And 3.2, generating the characteristic fingerprint based on the probability density.
The first step is as follows: dividing the preprocessed characteristic parameters into T groups, sorting each group of data, finding out the maximum value and the minimum value, dividing the interval formed by the maximum value and the minimum value into W equal-width areas, and calculating the frequency of the characteristic parameters in each area.
The second step is that: and forming a W-dimensional vector by using the calculated frequency values of each group of characteristic parameters, wherein the dimension of the vector is determined by dividing the equal-width area into W.
The third step: and combining the T W-dimensional vectors to form a feature matrix, namely the feature fingerprint based on probability density.
And 3.2, generating the feature fingerprint based on feature fusion.
Seven-dimensional statistics or W-dimensional frequency vectors generated by various feature parameters are combined together to generate higher-dimensional statistics, and T groups of higher-dimensional statistics are combined together to form a feature matrix, namely the feature fingerprint based on the fusion features.
4. Training and testing.
Based on the generated characteristic fingerprint, the invention uses a cross-validation method to train and test the characteristic fingerprint, the specific process is to divide a data set into k mutually exclusive subsets with similar sizes, and the following expansion description is carried out by taking k as 10, namely, the cross-validation method is a ten-fold cross-validation method, and the method comprises the steps of randomly dividing original data into 10 sub-samples with the same scale, taking 9 sub-samples as training data and one sub-sample as test data, repeating the cross-validation for 10 times, and finally taking the average value of 10 test results. The cross-validation method randomly generates the sub-samples used for training and testing, so that all samples are fully utilized, and simultaneously, the phenomenon of under-fitting caused by insufficient training data can be avoided, and the specific process is as follows:
the first step is as follows: two wireless devices are randomly selected from the plurality of wireless devices, one of which is taken as a positive example, the sample is marked as +1 and the sample of the other wireless device is marked as-1.
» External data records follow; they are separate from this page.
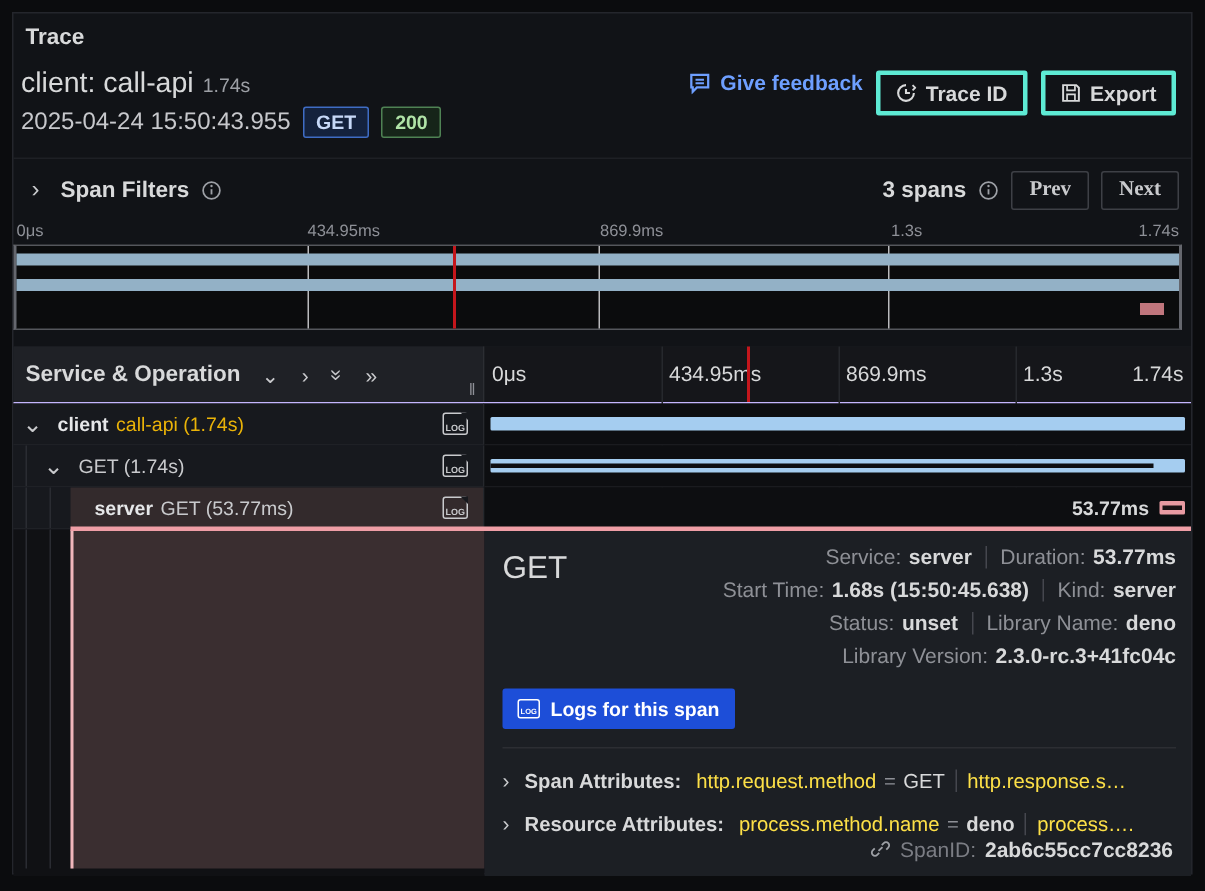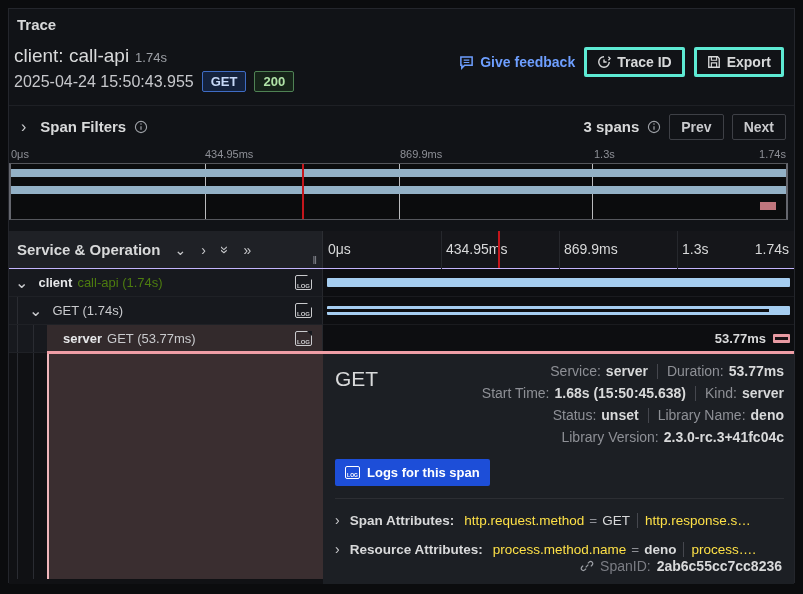--- a/index.html
+++ b/index.html
@@ -9,33 +9,33 @@
   
   .panel-title { position:absolute; left:8px; top:7px; font-size:15px; font-weight:700; color:#d8d9da; }
   .trace-head { position:absolute; left:5px; top:36px; }
   .trace-title { font-size:19px; color:#d8d9da; }
   .trace-duration { font-size:13px; color:#9da0a6; margin-left:6px; }
   .trace-sub { position:absolute; left:5px; top:62px; display:flex; align-items:center; gap:8px; }
   .trace-ts { font-size:16px; color:#c7c8cc; }
   .badge { font-size:13px; font-weight:700; padding:2px 8px; border-radius:2px; border:1px solid; }
   .badge-get { color:#c7d9f8; border-color:#3f6cc4; background:#14223d; }
   .badge-200 { color:#b0e3a7; border-color:#4f8254; background:#162419; }
-  .head-actions { position:absolute; right:10px; top:38px; display:flex; align-items:center; gap:9px; }
+  .head-actions { position:absolute; right:10px; top:38px; display:flex; align-items:flex-start; gap:9px; }
   .link-feedback { display:flex; align-items:center; gap:6px; color:#6e9fff; font-size:14px; font-weight:700; cursor:pointer; }
   .btn-outline { display:flex; align-items:center; gap:6px; color:#d8d9da; font-size:14px; font-weight:700; border:3px solid #5eead4; border-radius:2px; padding:4px 10px; background:transparent; cursor:pointer; }
   .icon-svg { display:inline-block; }
 
   
   .filters-row { position:absolute; left:0; top:96px; width:785px; height:42px; border-top:1px solid #1e2025; display:flex; align-items:center; }
   .chev { color:#c9cacd; font-size:16px; }
   .filters-label { font-size:15px; font-weight:700; color:#d8d9da; margin-left:14px; }
   .filters-row .left { display:flex; align-items:center; margin-left:12px; }
   .filters-right { position:absolute; right:8px; display:flex; align-items:center; gap:8px; }
   .span-count { font-size:15px; font-weight:700; color:#d8d9da; }
-  .btn-small { color:#c9cacd; font-size:14px; font-weight:700; border:1px solid #3e4046; border-radius:2px; padding:4px 11px; background:transparent; cursor:pointer; }
+  .btn-small { color:#c9cacd; font-size:14px; font-weight:700; border:1px solid #3e4046; border-radius:2px; padding:4px 11px; background:transparent; cursor:pointer;font-family:Liberation Serif, serif; }
   .info-ic { margin-left:8px; }
 
   
   .mini-labels { position:absolute; left:0; top:139px; width:779px; height:14px; font-size:11px; color:#8e9097; }
   .mini-labels span { position:absolute; top:0; }
   .minimap { position:absolute; left:0; top:154px; width:779px; height:57px; background:#0b0c0d; border-top:1px solid #55575c; border-bottom:1px solid #55575c; border-left:2px solid #65676e; border-right:2px solid #65676e; }
   .mini-grid { position:absolute; top:0; bottom:0; width:1px; background:#d9dadd; opacity:.85; }
   .mini-cursor { position:absolute; top:0; bottom:0; width:2px; background:#c4161c; }
   .mini-bar { position:absolute; height:8px; }
   .mini-bar.blue { left:0; right:0; background:#93b1c6; }
@@ -51,21 +51,21 @@
   .thead .ticks { flex:1; position:relative; background:#15161a; }
   .tick-lbl { position:absolute; top:10px; font-size:14px; color:#d8d9da; }
 
   .rows-wrap { position:absolute; left:0; top:260px; width:785px; height:84px; }
   .grid-v { position:absolute; top:-38px; bottom:0; width:1px; background:#26282d; }
   .srow { position:absolute; left:0; width:785px; height:28px; display:flex; }
   .srow .name-cell { width:314px; background:#17191e; border-bottom:1px solid #1f2126; border-right:1px solid #26282d; position:relative; display:flex; align-items:center; }
   .srow .bar-cell { flex:1; background:#0d0e11; border-bottom:1px solid #1a1b1f; position:relative; }
   .guide { position:absolute; top:0; bottom:0; width:1px; background:#2a2c32; }
   .svc { font-weight:700; color:#e6e7e9; font-size:13px; }
-  .op { color:#4d7c0f; font-size:13px; margin-left:5px; }
+  .op { color:#eab308; font-size:13px; margin-left:5px; }
   .log-badge { position:absolute; right:10px; width:17px; height:15px; border:1px solid #c9cacd; border-radius:2px; color:#c9cacd; font-size:6px; font-weight:700; display:flex; align-items:flex-end; justify-content:center; background:#17191e; cursor:pointer; }
   .log-badge:before { content:""; position:absolute; top:-1px; right:-1px; border-style:solid; border-width:0 5px 5px 0; border-color:transparent #17191e transparent transparent; }
   .bar { position:absolute; top:9px; height:9px; border-radius:1px; }
   .bar.blue { left:4px; right:4px; background:#a5cdf0; }
   .bar-stripe { position:absolute; top:3px; height:3px; left:0; background:#0d0e11; }
   .row-sel .name-cell { background:#17191e; }
   .sel-tint { position:absolute; left:38px; right:0; top:0; bottom:0; background:#332a2c; }
   .sel-tint-txt { position:relative; display:flex; align-items:center; height:100%; padding-left:16px; }
   .bar-lbl { position:absolute; right:28px; top:6px; font-size:13px; font-weight:700; color:#d8d9da; }
   .bar.pink { right:4px; width:17px; background:#e89aa2; }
The second step is that: and respectively randomly dividing the positive example data and the negative example data into k sub-samples with the same scale, wherein in the divided k sub-samples, the proportion of each class data in each sub-sample is the same as that of each class in the original data set.
The third step: and respectively taking k-1 subsamples as training samples of positive examples and negative examples to establish corresponding authentication models.
The fourth step: the remaining 1 subsample is used as test data to test the classifier's ability to identify the target wireless device and other wireless devices.
5. Wireless device fingerprint identification.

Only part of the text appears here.